この記事はBloombergの「クレジット市場の悪化に備えを-エイゴンやバークレイズなど指摘」に基づいています。
いま、市場で何が起きているのか?
2026年5月3日のBloomberg の記事によると、「グローバル金融大手のエイゴン・アセット・マネジメントやバークレイズが、「クレジット市場の悪化に備えをと警告を発している」と伝えています。
この記事では、クレジット不安とは何か、スプレッドとは何か、なぜスプレッド拡大が大きな金融危機の前触れとされるのかを、分かりやすく整理します。
クレジット不安・クレジット市場の悪化とは?
クレジット不安とは?
個別の企業や業界が「本当に借金を返せるのか?」という信用(クレジット)への不安が広がる状態です。
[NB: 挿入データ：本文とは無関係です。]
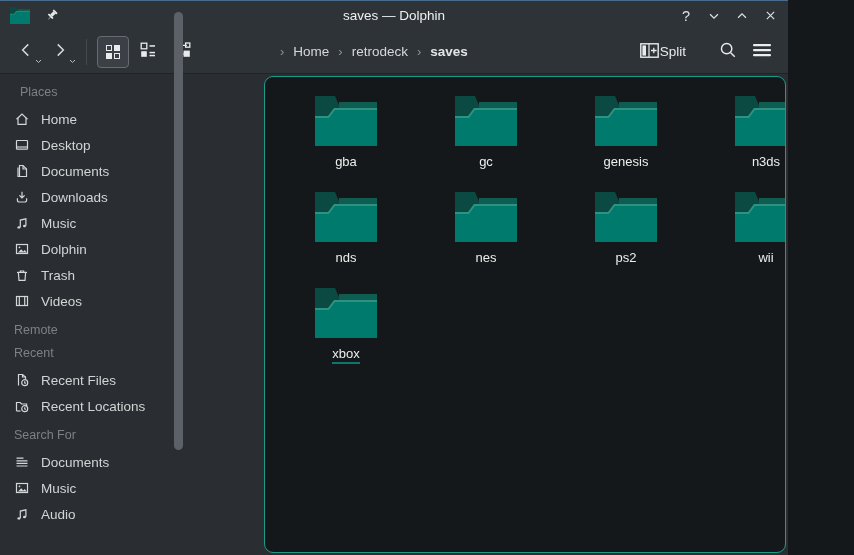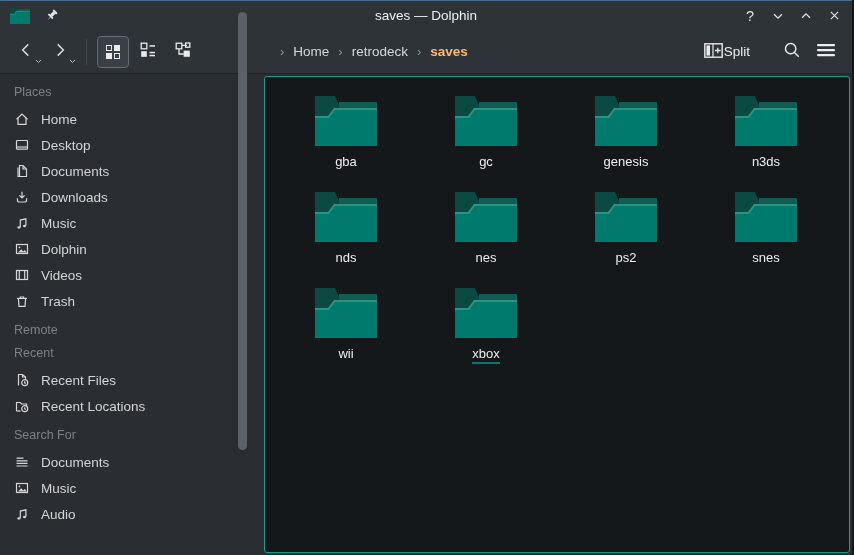--- a/index.html
+++ b/index.html
@@ -9,7 +9,7 @@
     background:#15181a;
     -webkit-font-smoothing:antialiased;
   }
-  .window{position:relative;width:852px;height:555px;background:#2a2e32;overflow:hidden;}
+  .window{position:relative;width:788px;height:555px;background:#2a2e32;overflow:hidden;}
   .window-top-edge{position:absolute;top:0;left:0;right:0;height:1px;background:#4a6d8d;z-index:10;}
 
   

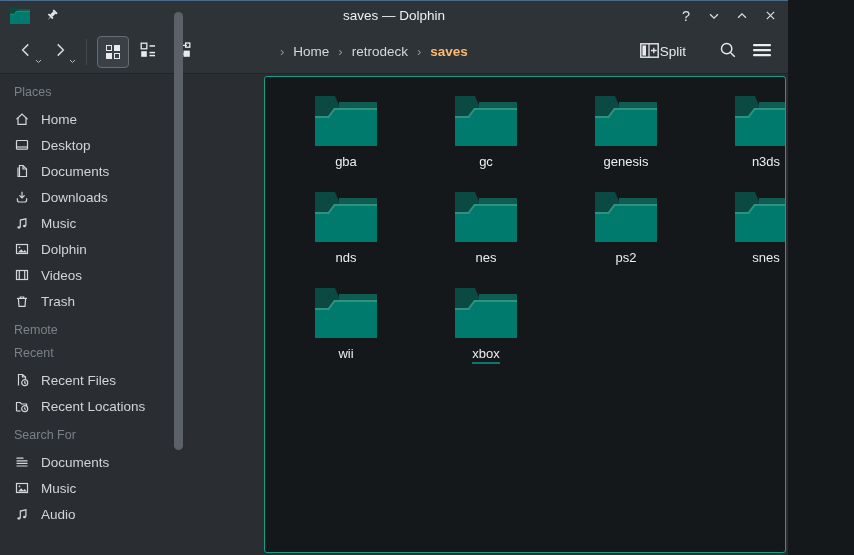--- a/index.html
+++ b/index.html
@@ -52,7 +52,7 @@
   .breadcrumb{display:flex;align-items:center;margin-left:78px;font-size:13.5px;gap:9px;white-space:nowrap;}
   .crumb-sep{color:#8d9296;font-size:13px;}
   .crumb{color:#d6d8d9;}
-  .crumb.current{color:#fdba74;font-weight:bold;}
+  .crumb.current{color:#e5e5e5;font-weight:bold;}
 
   .toolbar .spacer{flex:1;}
   .split-btn{display:flex;align-items:center;gap:1px;background:transparent;border:none;padding:0 4px;color:#e8eaea;font-size:13.5px;margin-right:18px;}

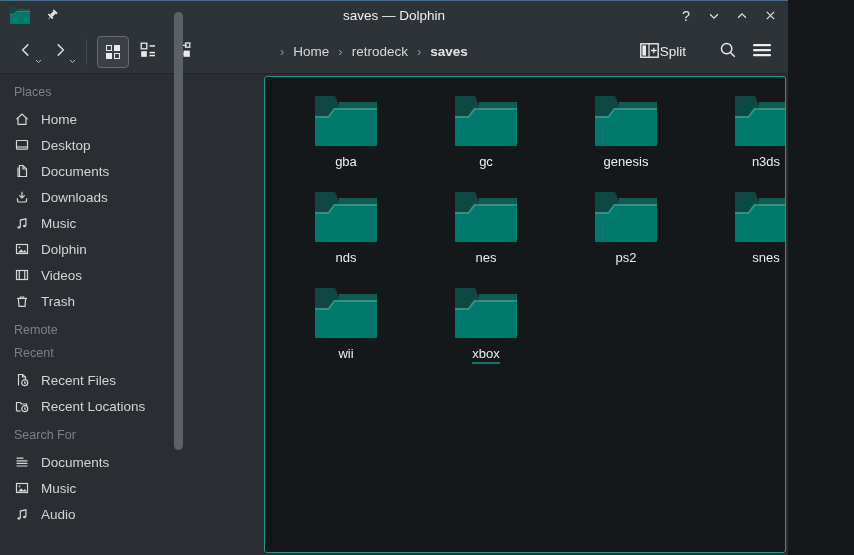--- a/index.html
+++ b/index.html
@@ -64,7 +64,7 @@
     box-sizing:border-box;padding:8px 0 0 14px;overflow:hidden;
   }
   .side-header{color:#7b8187;font-size:12.5px;margin:9px 0 7px 0;}
-  .side-header.first{margin-top:2px;}
+  .side-header.first{margin-top:2px;margin-left:6px;}
   .side-item{display:flex;align-items:center;height:26px;gap:11px;color:#d2d4d5;font-size:13.5px;cursor:default;}
   .side-item .ic{width:16px;height:16px;flex:0 0 16px;display:flex;align-items:center;justify-content:center;}
   .side-scrollbar{

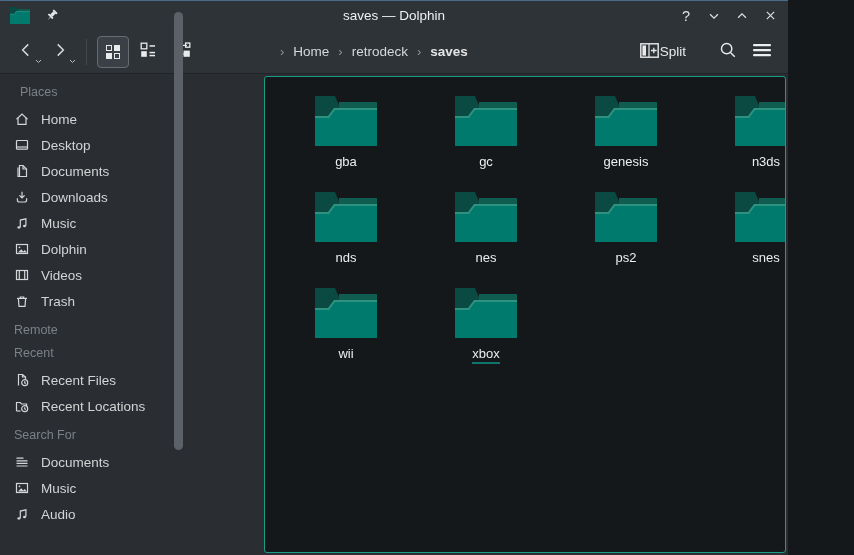--- a/index.html
+++ b/index.html
@@ -74,7 +74,7 @@
   
   .view{
     position:absolute;left:264px;top:76px;right:2px;bottom:2px;
-    background:#15181a;border:1.5px solid #1b9c8a;border-radius:3px;box-sizing:border-box;
+    background:#15181a;border:1.5px solid #1b9c8a;border-radius:9px;box-sizing:border-box;
     overflow:hidden;
   }
   .folder-grid{

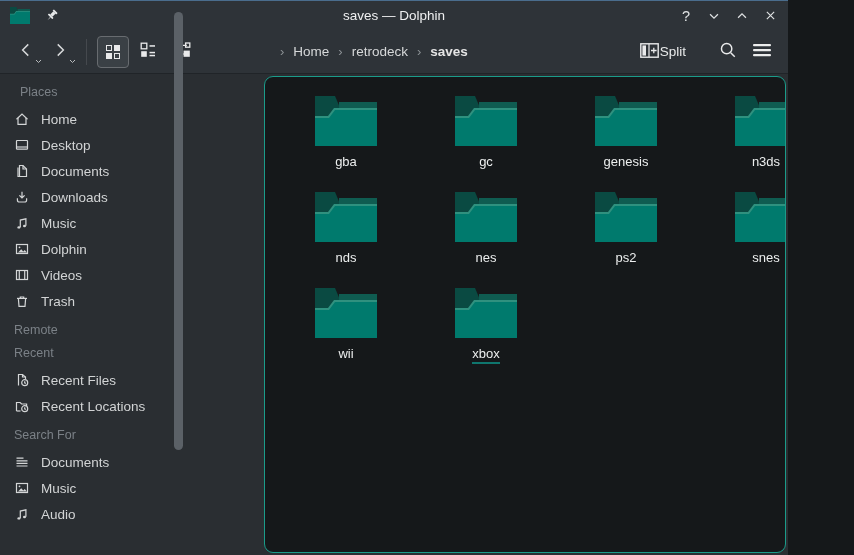--- a/index.html
+++ b/index.html
@@ -452,17 +452,6 @@
     <polygon points="0,22 14,22 20,14 62,14 62,50 0,50" fill="#007a6d"></polygon>
   </svg>
           </span>
-          <span class="folder-label">snes</span>
-        </div>
-        <div class="folder-item">
-          <span>
-            <svg width="62" height="50" viewBox="0 0 62 50" preserveAspectRatio="none">
-    <polygon points="0,0 20,0 26,14 26,22 0,22" fill="#0a4a42"></polygon>
-    <rect x="24" y="6" width="38" height="10" fill="#0f5c51"></rect>
-    <polygon points="0,20 13,20 19,12 62,12 62,50 0,50" fill="#2f917f"></polygon>
-    <polygon points="0,22 14,22 20,14 62,14 62,50 0,50" fill="#007a6d"></polygon>
-  </svg>
-          </span>
           <span class="folder-label">wii</span>
         </div>
         <div class="folder-item selected">

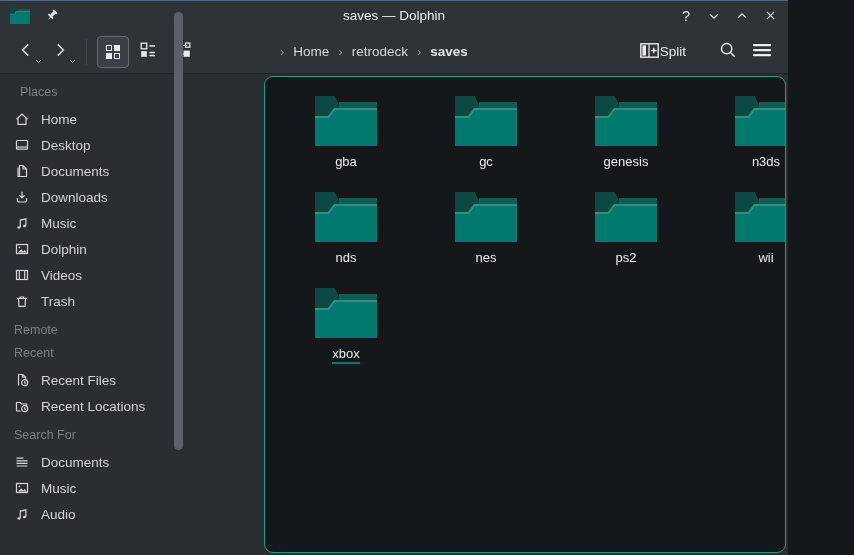--- a/index.html
+++ b/index.html
@@ -291,21 +291,21 @@
         <div class="side-item">
           <span class="ic">
             <svg width="16" height="16" viewBox="0 0 16 16">
-              <rect x="2.5" y="3.5" width="11" height="9" fill="none" stroke="#d4d6d7" stroke-width="1.2"></rect>
-              <path d="M5.3 3.7v8.6M10.7 3.7v8.6" fill="none" stroke="#d4d6d7" stroke-width="1.2"></path>
-            </svg>
-          </span>
-          <span>Videos</span>
-        </div>
-        <div class="side-item">
-          <span class="ic">
-            <svg width="16" height="16" viewBox="0 0 16 16">
               <path d="M4.4 5.6l.6 7.7h6l.6-7.7" fill="none" stroke="#d4d6d7" stroke-width="1.2"></path>
               <path d="M3 5.4h10" fill="none" stroke="#d4d6d7" stroke-width="1.2"></path>
               <path d="M6.3 5.2V4h3.4v1.2" fill="none" stroke="#d4d6d7" stroke-width="1.2"></path>
             </svg>
           </span>
           <span>Trash</span>
+        </div>
+        <div class="side-item">
+          <span class="ic">
+            <svg width="16" height="16" viewBox="0 0 16 16">
+              <rect x="2.5" y="3.5" width="11" height="9" fill="none" stroke="#d4d6d7" stroke-width="1.2"></rect>
+              <path d="M5.3 3.7v8.6M10.7 3.7v8.6" fill="none" stroke="#d4d6d7" stroke-width="1.2"></path>
+            </svg>
+          </span>
+          <span>Videos</span>
         </div>
         <div class="side-header">Remote</div>
         <div class="side-header">Recent</div>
景気悪化や金利上昇、原油高などによる収益悪化が主な理由です。
この不安が強まると、企業は以前より高い金利を払わないと資金を調達しにくくなります。
クレジット市場の悪化とは?
投資家が社債を売ったり、銀行が融資を慎重にしたりして、市場全体でお金が回りにくくなる現象を指します。 信用が収縮し、経済の血液循環が悪くなるイメージです。
スプレッドとは? スプレッドの拡大とは?
スプレッドとは?
安全資産(例:米国債)の利回りと、リスクのある社債の利回りの差のことです。
・社債利回り=国債利回り+信用リスク上乗せ分(スプレッド)

スプレッドの拡大とは?
景気が良い時はスプレッドは縮小します(倒産する心配が少ないので、少しの金利上乗せで十分なため)。
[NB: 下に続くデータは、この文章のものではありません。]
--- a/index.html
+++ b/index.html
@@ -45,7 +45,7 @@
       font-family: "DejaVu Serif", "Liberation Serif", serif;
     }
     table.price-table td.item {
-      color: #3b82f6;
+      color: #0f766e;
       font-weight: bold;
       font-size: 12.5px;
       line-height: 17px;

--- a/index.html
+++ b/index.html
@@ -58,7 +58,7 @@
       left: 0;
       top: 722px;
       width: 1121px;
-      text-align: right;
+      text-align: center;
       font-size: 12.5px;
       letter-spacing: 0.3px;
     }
しかし投資家が「今はリスクを取りたくない」と感じると、社債を売ってより安全な米国債へ資金を移そうとします。
- 社債は売却→社債価格は下落→社債利回り上昇
- 米国債を購入→米国債価格上昇→米国債利回り下落
この結果、両者の差(スプレッド)は急拡大し、それは市場に恐怖が広がっているシグナルとなります。
なぜスプレッド拡大は「危機」の予兆になるのか?
1.企業の利払い負担が急増
社債利回りが上がれば企業の利払い負担は増加→利益が利息支払いに消え、設備投資や給料に回せなくなります。
2.金融機関の貸し渋り(信用収縮)
「次はどこの企業が危ないかわからない」と疑心暗鬼になり、 銀行や投資家がお金を貸さなくなります。
3.借り換え難(デフォルトリスク)
企業が古い借金を新しい借金で返せなくなり、倒産が連鎖する恐れが出てきます。
4.パニックの波及・負のスパイラル
倒産のニュース→株安→さらなる信用不安→実体経済の冷え込み
過去のリーマン・ショック時なども、このスプレッドの急拡大が決定的な危機のシグナルとなりました。
今回の状況の特殊性
通常、危機が迫ると安全資産である「米国債」は買われて利回りが下がるものですが、現在は原油高によるイ ンフレ懸念で米国債利回りも上昇傾向にあります。
企業はお金を借りるために、「高いベース金利(米国債利回り)+拡大したスプレッド」のダブルパンチを受けやすく、 原油コスト高と合わせて非常に厳しい環境に置かれています。

今後、ニュースで注目すべきキーワード
「クレジットスプレッドが拡大」
「ハイイールド債が売られている」
「投資適格債と国債の利回り差が拡大」
「企業の資金調達コストが上昇」
「社債発行が不調」
「信用リスクへの警戒感が強まる」
特にハイイールド債(信用格付けが低めの企業の社債)は、景気や金融環境への不安が出ると真っ先に売られやすいため、クレジット市場の異常を最も早く知らせるシグナルとされます。
まとめ
クレジット不安とは「あの会社、本当にお金を返せるの?」と市場が疑い始めることです。
この不安から社債が売られ、社債と国債の利回りとの差(スプレッド)が広がることで、企業の借入コストは大きく上がります。
これが深刻化すれば、金融機関の貸し渋りや企業の倒産を招き、株安や景気後退 という「負のループ」に陥る可能性があります。
現時点では即時的な金融危機が起きるわけではありません。
しかし、米国債の上昇+スプレッド拡大が同時に進行し、かつコスト増が重なっている点は企業の体力をじわじわと削る「静かな脅威」と言えます。